What to produce: Report the number of lines in the data below where the string "المحتلة" shows up, and only that number.

**** Data extracts

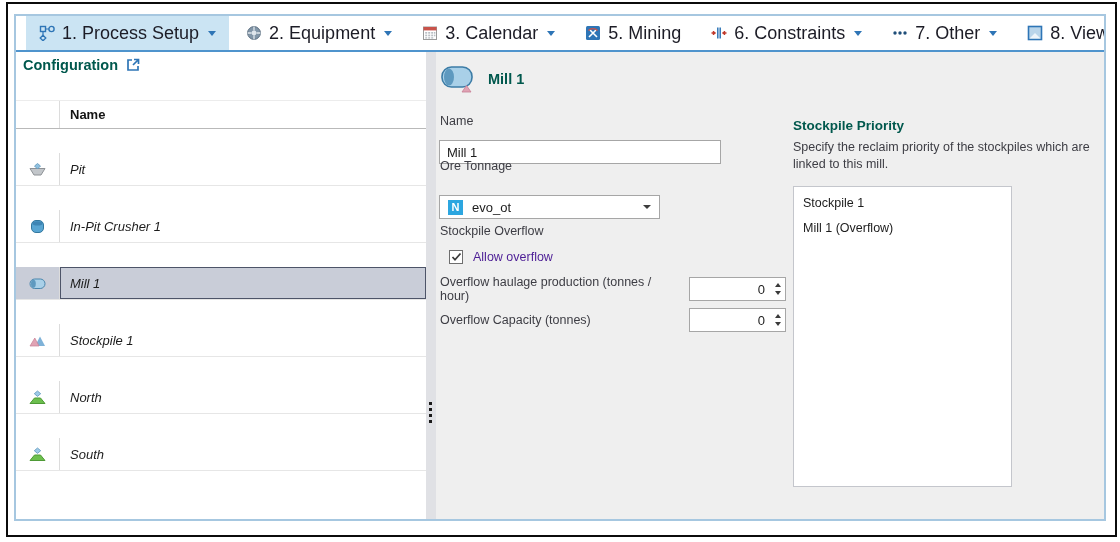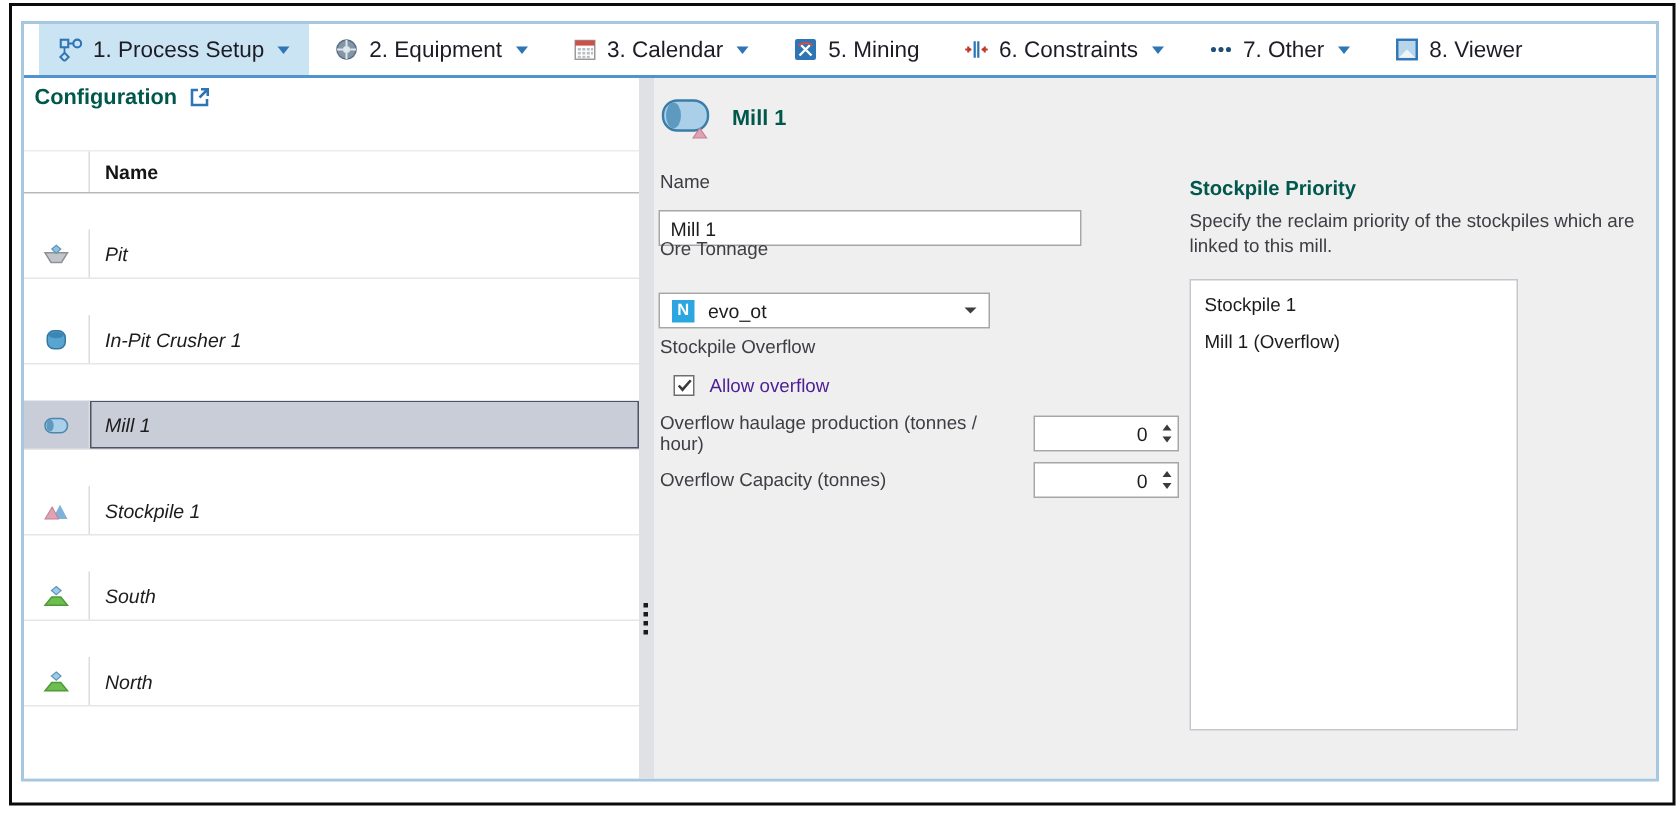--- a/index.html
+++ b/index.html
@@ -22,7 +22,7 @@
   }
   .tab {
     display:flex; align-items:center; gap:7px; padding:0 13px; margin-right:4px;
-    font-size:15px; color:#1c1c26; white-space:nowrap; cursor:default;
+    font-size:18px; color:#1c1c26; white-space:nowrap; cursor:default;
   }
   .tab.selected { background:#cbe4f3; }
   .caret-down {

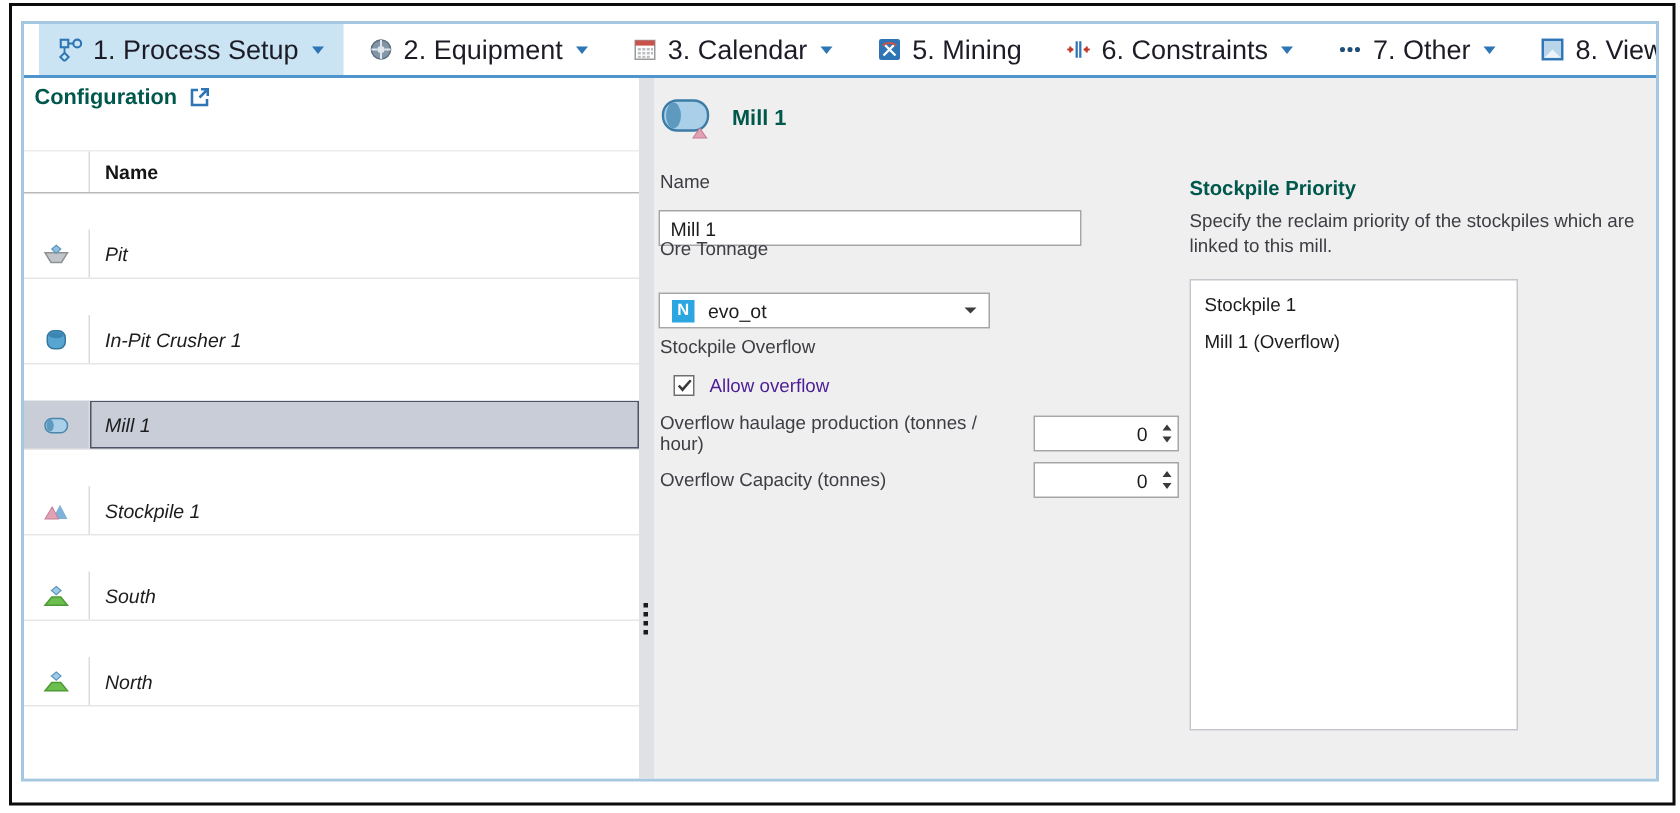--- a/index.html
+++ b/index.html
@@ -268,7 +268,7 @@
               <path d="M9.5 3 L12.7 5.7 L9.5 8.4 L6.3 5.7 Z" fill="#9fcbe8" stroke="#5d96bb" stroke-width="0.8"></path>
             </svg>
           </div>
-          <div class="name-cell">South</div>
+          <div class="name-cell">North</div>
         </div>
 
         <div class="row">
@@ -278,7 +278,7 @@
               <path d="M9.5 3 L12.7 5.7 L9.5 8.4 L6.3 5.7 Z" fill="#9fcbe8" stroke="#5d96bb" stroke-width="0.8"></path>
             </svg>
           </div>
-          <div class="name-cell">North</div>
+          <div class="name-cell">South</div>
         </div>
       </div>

********
**** Data extracts

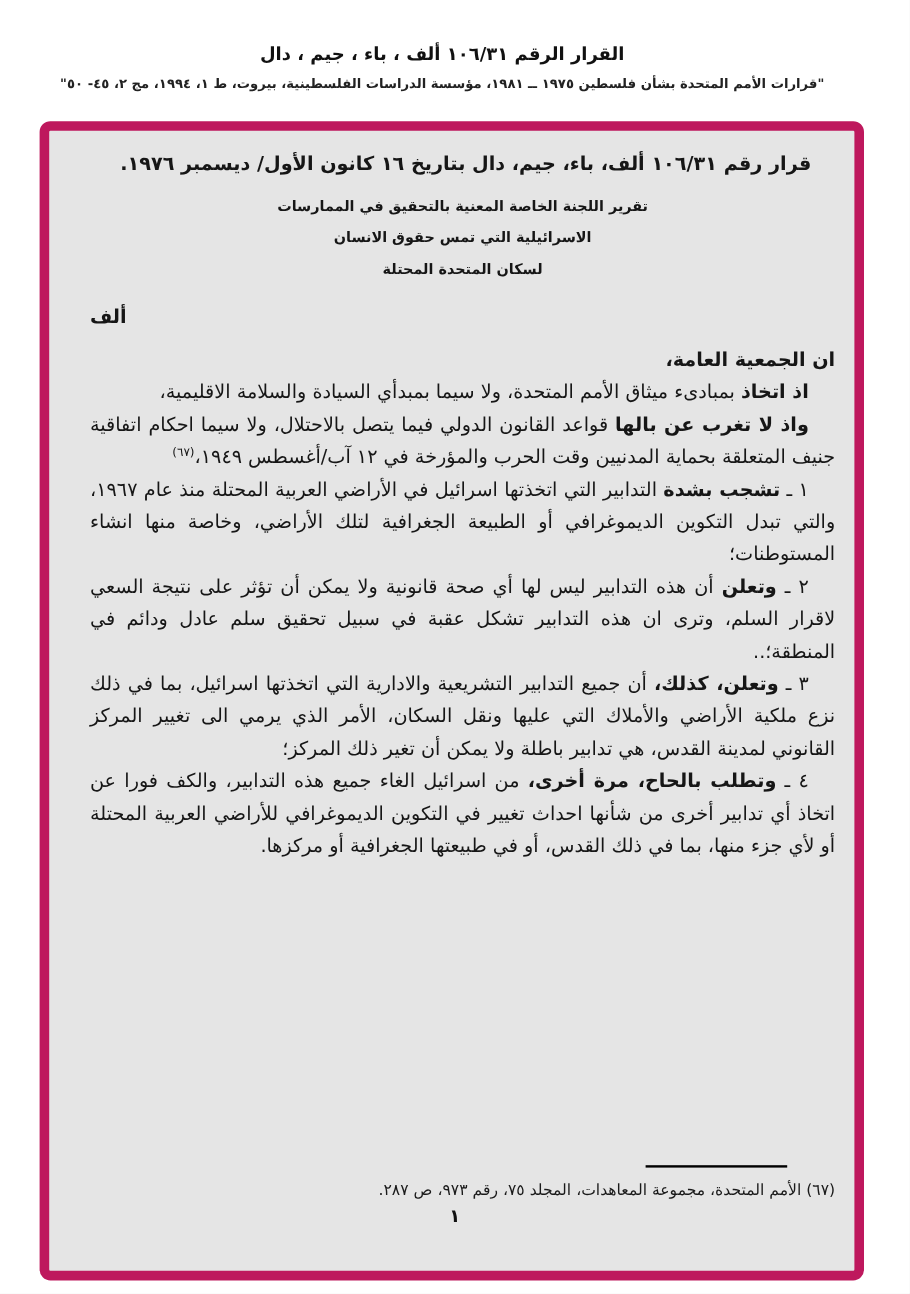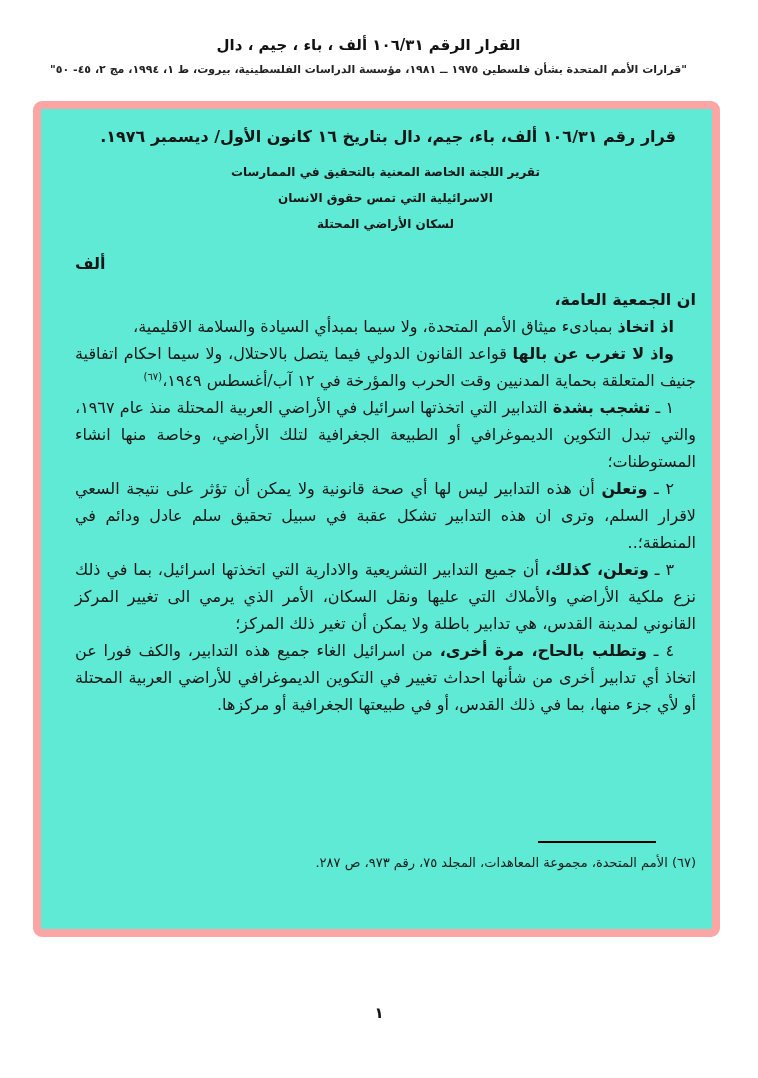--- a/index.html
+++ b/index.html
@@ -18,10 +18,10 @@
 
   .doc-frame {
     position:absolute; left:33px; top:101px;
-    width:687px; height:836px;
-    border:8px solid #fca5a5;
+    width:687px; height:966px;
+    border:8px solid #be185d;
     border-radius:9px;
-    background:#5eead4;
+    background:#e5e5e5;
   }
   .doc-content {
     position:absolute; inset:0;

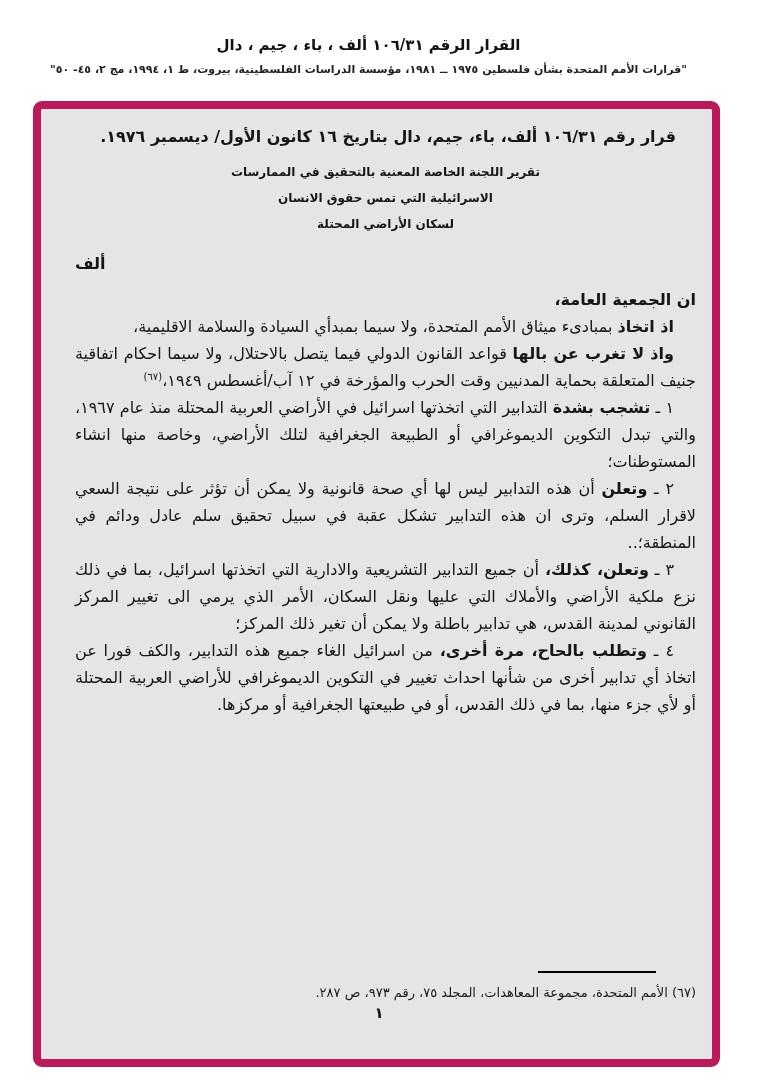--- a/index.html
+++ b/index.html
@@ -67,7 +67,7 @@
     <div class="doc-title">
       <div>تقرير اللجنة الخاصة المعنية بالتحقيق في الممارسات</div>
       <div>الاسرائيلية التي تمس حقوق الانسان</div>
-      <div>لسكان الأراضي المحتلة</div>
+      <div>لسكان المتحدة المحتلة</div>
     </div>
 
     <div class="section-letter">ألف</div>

********

Result of this exercise: 2